J: Technological plateaus are essential. Imagine if everyone in our story could teleport - they'd do a lot less running and fighting!
Generally, our goal in writing future tech has been to ask ourselves, "is this a device that is easy to describe, that the reader can understand? Is it feasible to see this device in the future?" Nothing too outlandish, I don't think. Which is unfortunate - some of the tech we give the Society runs parallel to current events.
H: There’s actually an in-world reason for why CL’s technology isn’t mind-blowingly futuristic. When the First Colonists traveled from the Origin to the Span they now inhabit, they were forced to dismantle most of their tech in order to make the trip and start the colonies and after the First Division War, much of that technology was simply lost for good. As for why we chose to do that. I like space-y future-y gadgets, but Jenn’s right, it needs to be easy to understand and simple. Also, we’re working with struggling space pirates. Some of the bigger planets have some cool tech we haven’t really delved into, but for the Dionysian? Gadgets would just make things easier for them. And we don’t want that.
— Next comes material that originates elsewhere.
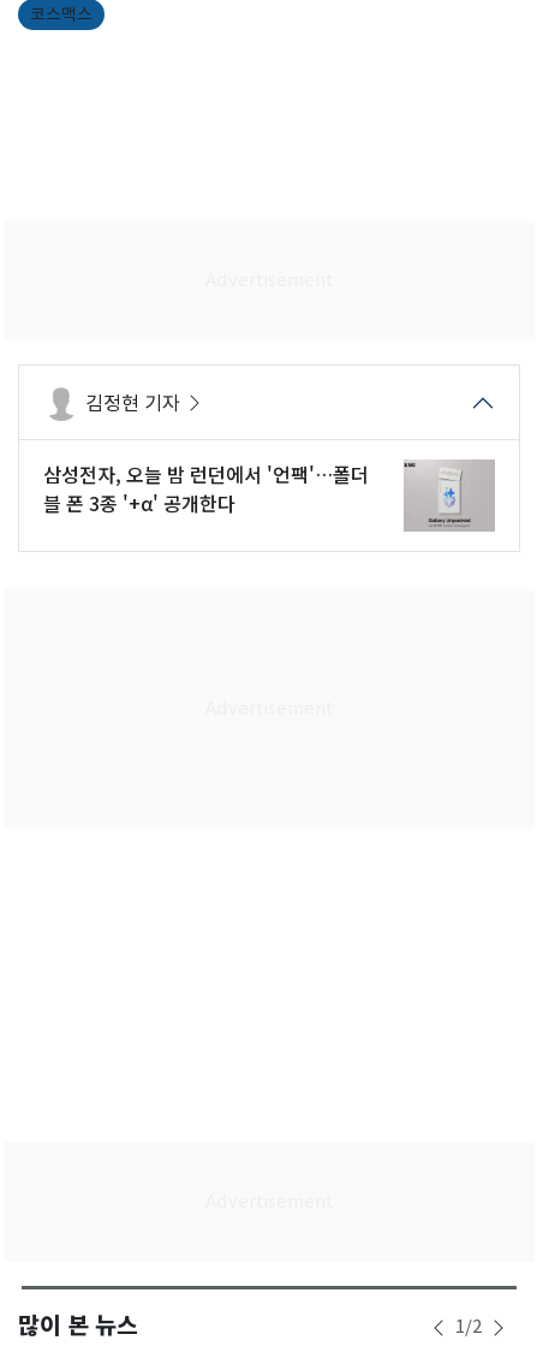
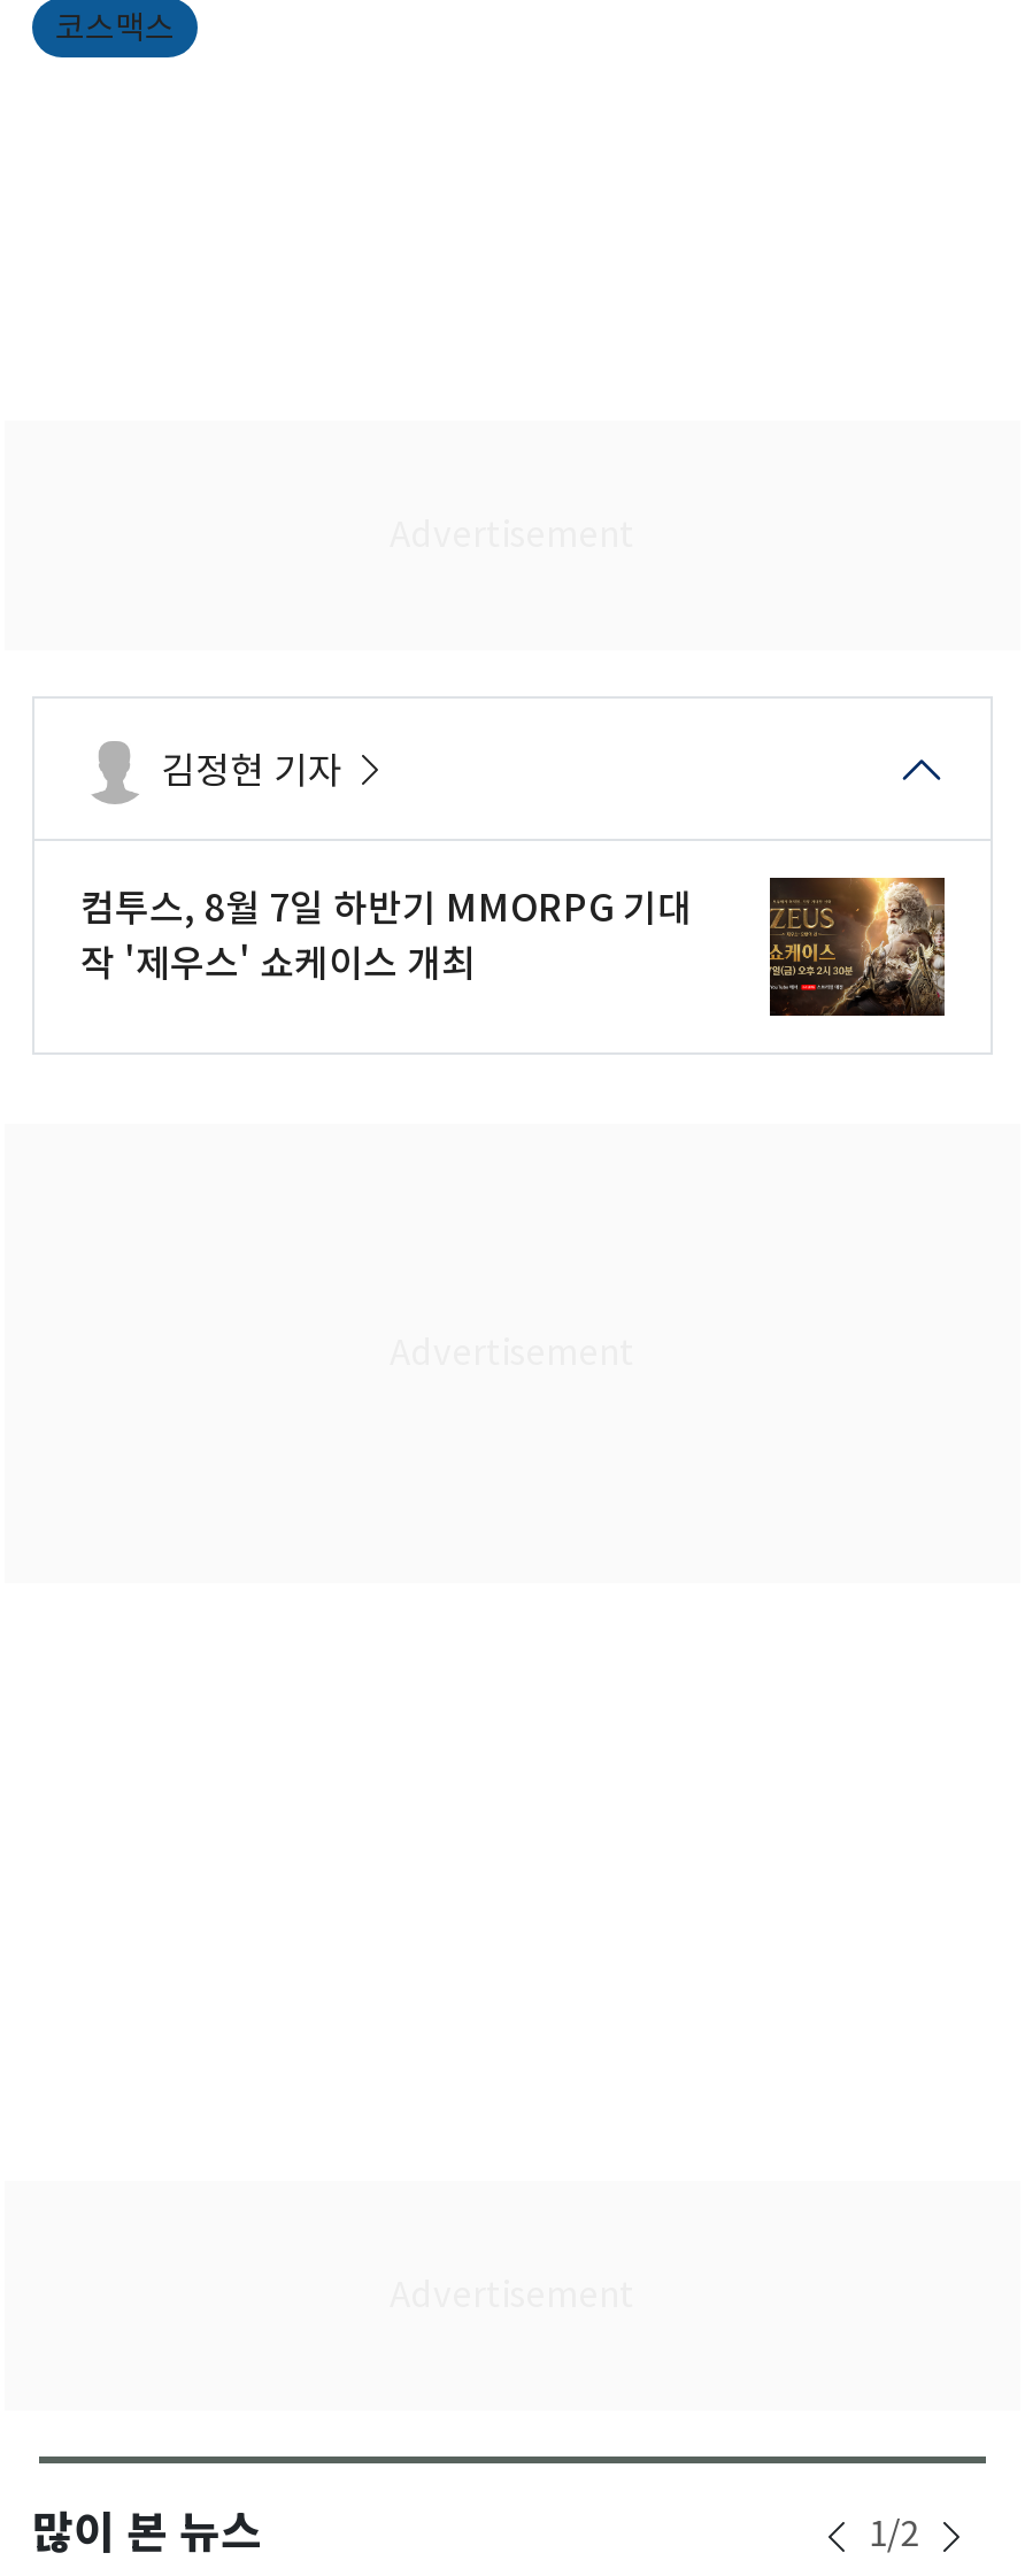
[43,458,495,532] [image] | 삼성전자, 오늘 밤 런던에서 '언팩'…폴더 | 블 폰 3종 '+α' 공개한다 -> [80,876,945,1018] [image] | 컴투스, 8월 7일 하반기 MMORPG 기대 | 작 '제우스' 쇼케이스 개최

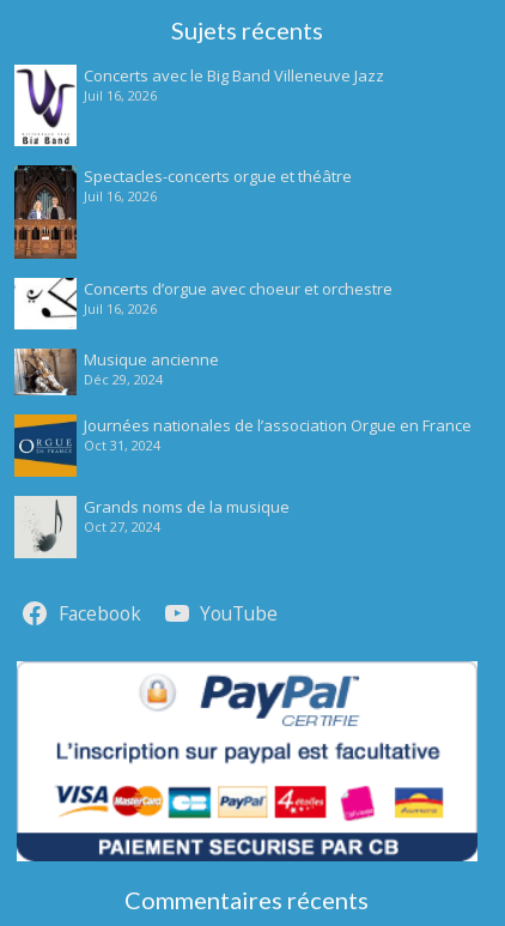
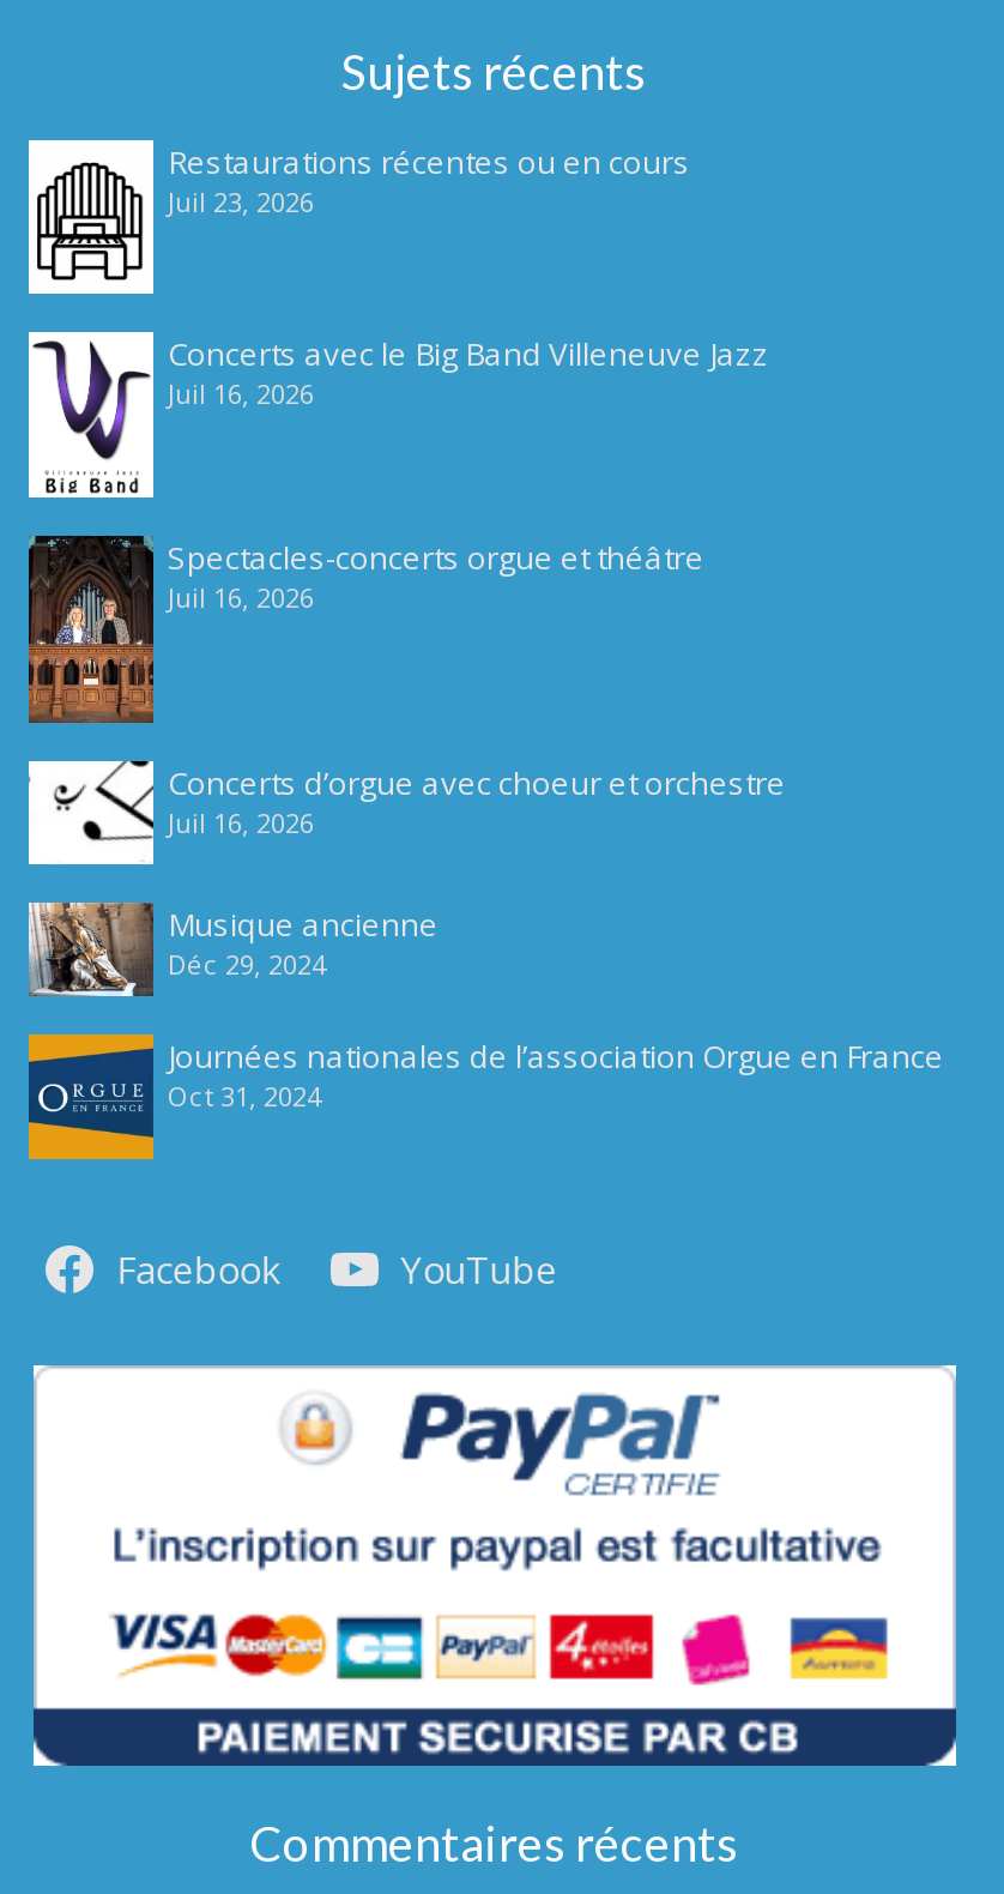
none -> [29,140,690,296] [image] | Restaurations récentes ou en cours | Juil 23, 2026
moved [25,65,471,454] -> [50,333,944,1114]: [image] | Concerts avec le Big Band Villeneuve Jazz | Juil 16, 2026 | ... | Journées nationales de l’association Orgue en France | Oct 31, 2024
[13,495,290,559] [image] | Grands noms de la musique | Oct 27, 2024 -> none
7. From what I read people in the universe of Caelum Lex have similar lifespans to what you and I could expect. Do you feel that widespread immortality has a numbing effect on the intensity of science fiction narratives?
J: Who said none of our characters are immortal?!
Just kidding (maybe). They do have similar lifespans, but we can bend the rules a bit. For example, Leta's only 24 when the story starts, and she's already a doctor. Technology advanced medicine as such that she didn't have to be in school studying medicine forever.
H: I think this goes back to the answer above. These people are supposed to be struggling to survive and (later on in the story) make something out of their lives. If those lives were unending, why worry about it? It also ties back to the telepathy thing. I don’t have any desire to make things easy for them. They’ve got some hundred years to figure their shit out and that clock is and should be ticking and loudly.
QUESTIONS FOR THE READER:
1) What are your thoughts about technological plateaus in science fiction?
2) What are your thoughts about including or excluding robots and AI in science fiction?
3) What did you like about Firefly?
4) What did you dislike about Firefly?